**Exercise data:**
==*==

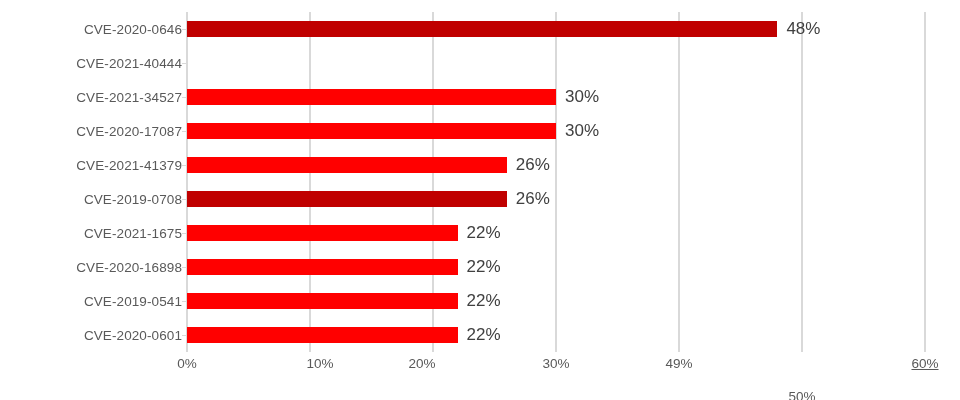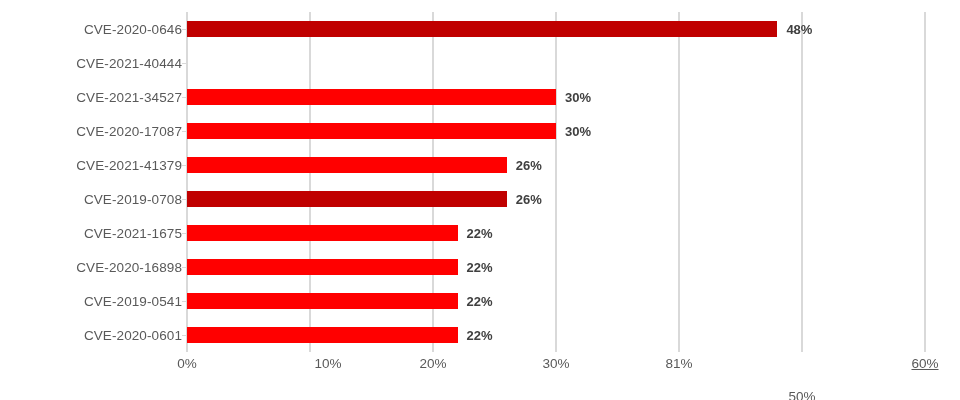--- a/index.html
+++ b/index.html
@@ -85,11 +85,10 @@
     background: #c00000;
   }
   .bar-value {
-    font-size: 13px;
+    font-size: 17px;
     color: #404040;
     margin-left: 9px;
     white-space: nowrap;
-    font-weight: bold;
   }
 
   .x-axis {

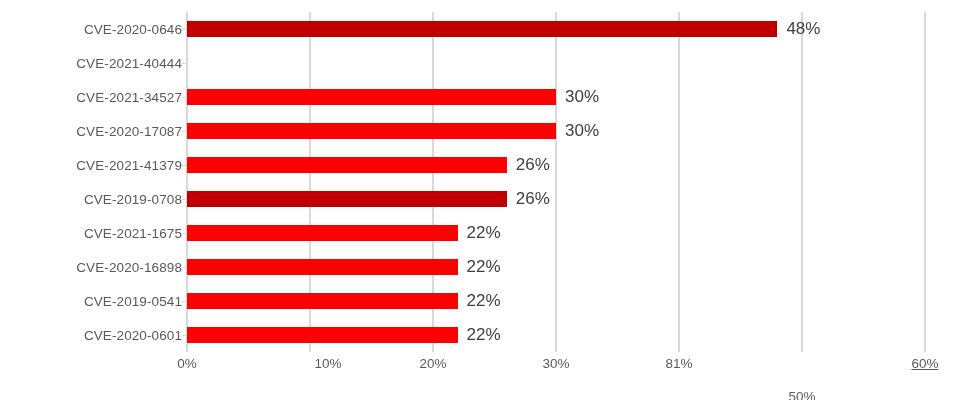--- a/index.html
+++ b/index.html
@@ -203,7 +203,7 @@
 
   <div class="x-axis">
       <span class="x-tick-label" style="left: 187px;">0%</span>
-      <span class="x-tick-label" style="left: 328px;">10%</span>
+      <span class="x-tick-label" style="left: 320px;">10%</span>
       <span class="x-tick-label" style="left: 433px;">20%</span>
       <span class="x-tick-label" style="left: 556px;">30%</span>
       <span class="x-tick-label" style="left: 679px;">81%</span>

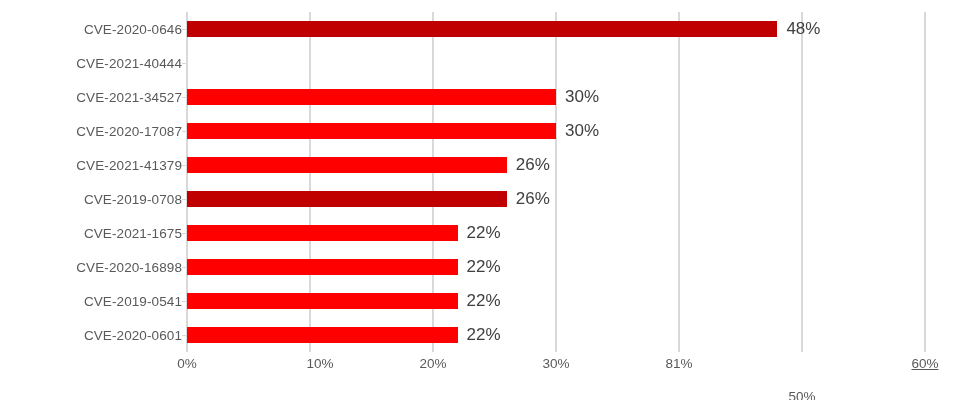--- a/index.html
+++ b/index.html
@@ -204,7 +204,7 @@
   <div class="x-axis">
       <span class="x-tick-label" style="left: 187px;">0%</span>
       <span class="x-tick-label" style="left: 320px;">10%</span>
-      <span class="x-tick-label" style="left: 433px;">20%</span>
+      <span class="x-tick-label" style="left: 422px;">20%</span>
       <span class="x-tick-label" style="left: 556px;">30%</span>
       <span class="x-tick-label" style="left: 679px;">81%</span>
       <span class="x-tick-label" style="left: 802px; margin-top: 33px;">50%</span>

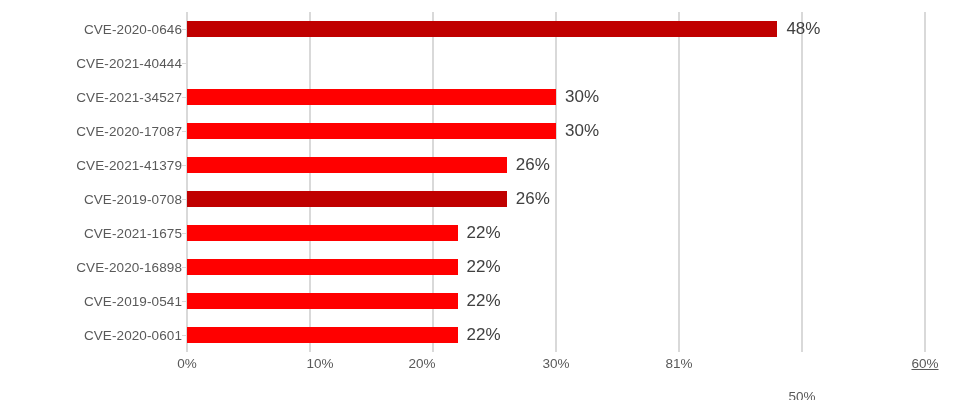--- a/index.html
+++ b/index.html
@@ -206,7 +206,7 @@
       <span class="x-tick-label" style="left: 320px;">10%</span>
       <span class="x-tick-label" style="left: 422px;">20%</span>
       <span class="x-tick-label" style="left: 556px;">30%</span>
-      <span class="x-tick-label" style="left: 679px;">81%</span>
+      <span class="x-tick-label" style="left: 679px;">49%</span>
       <span class="x-tick-label" style="left: 802px; margin-top: 33px;">50%</span>
       <span class="x-tick-label" style="left: 925px; text-decoration: underline;">60%</span>
     </div>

==*==

**Exercise:**
Output the lines above verbatim, images excluded.

**Exercise result:**
--- a/index.html
+++ b/index.html
@@ -85,11 +85,10 @@
     background: #c00000;
   }
   .bar-value {
-    font-size: 13px;
+    font-size: 17px;
     color: #404040;
     margin-left: 9px;
     white-space: nowrap;
-    font-weight: bold;
   }
 
   .x-axis {

--- a/index.html
+++ b/index.html
@@ -203,7 +203,7 @@
 
   <div class="x-axis">
       <span class="x-tick-label" style="left: 187px;">0%</span>
-      <span class="x-tick-label" style="left: 328px;">10%</span>
+      <span class="x-tick-label" style="left: 320px;">10%</span>
       <span class="x-tick-label" style="left: 433px;">20%</span>
       <span class="x-tick-label" style="left: 556px;">30%</span>
       <span class="x-tick-label" style="left: 679px;">81%</span>

--- a/index.html
+++ b/index.html
@@ -204,7 +204,7 @@
   <div class="x-axis">
       <span class="x-tick-label" style="left: 187px;">0%</span>
       <span class="x-tick-label" style="left: 320px;">10%</span>
-      <span class="x-tick-label" style="left: 433px;">20%</span>
+      <span class="x-tick-label" style="left: 422px;">20%</span>
       <span class="x-tick-label" style="left: 556px;">30%</span>
       <span class="x-tick-label" style="left: 679px;">81%</span>
       <span class="x-tick-label" style="left: 802px; margin-top: 33px;">50%</span>

--- a/index.html
+++ b/index.html
@@ -206,7 +206,7 @@
       <span class="x-tick-label" style="left: 320px;">10%</span>
       <span class="x-tick-label" style="left: 422px;">20%</span>
       <span class="x-tick-label" style="left: 556px;">30%</span>
-      <span class="x-tick-label" style="left: 679px;">81%</span>
+      <span class="x-tick-label" style="left: 679px;">49%</span>
       <span class="x-tick-label" style="left: 802px; margin-top: 33px;">50%</span>
       <span class="x-tick-label" style="left: 925px; text-decoration: underline;">60%</span>
     </div>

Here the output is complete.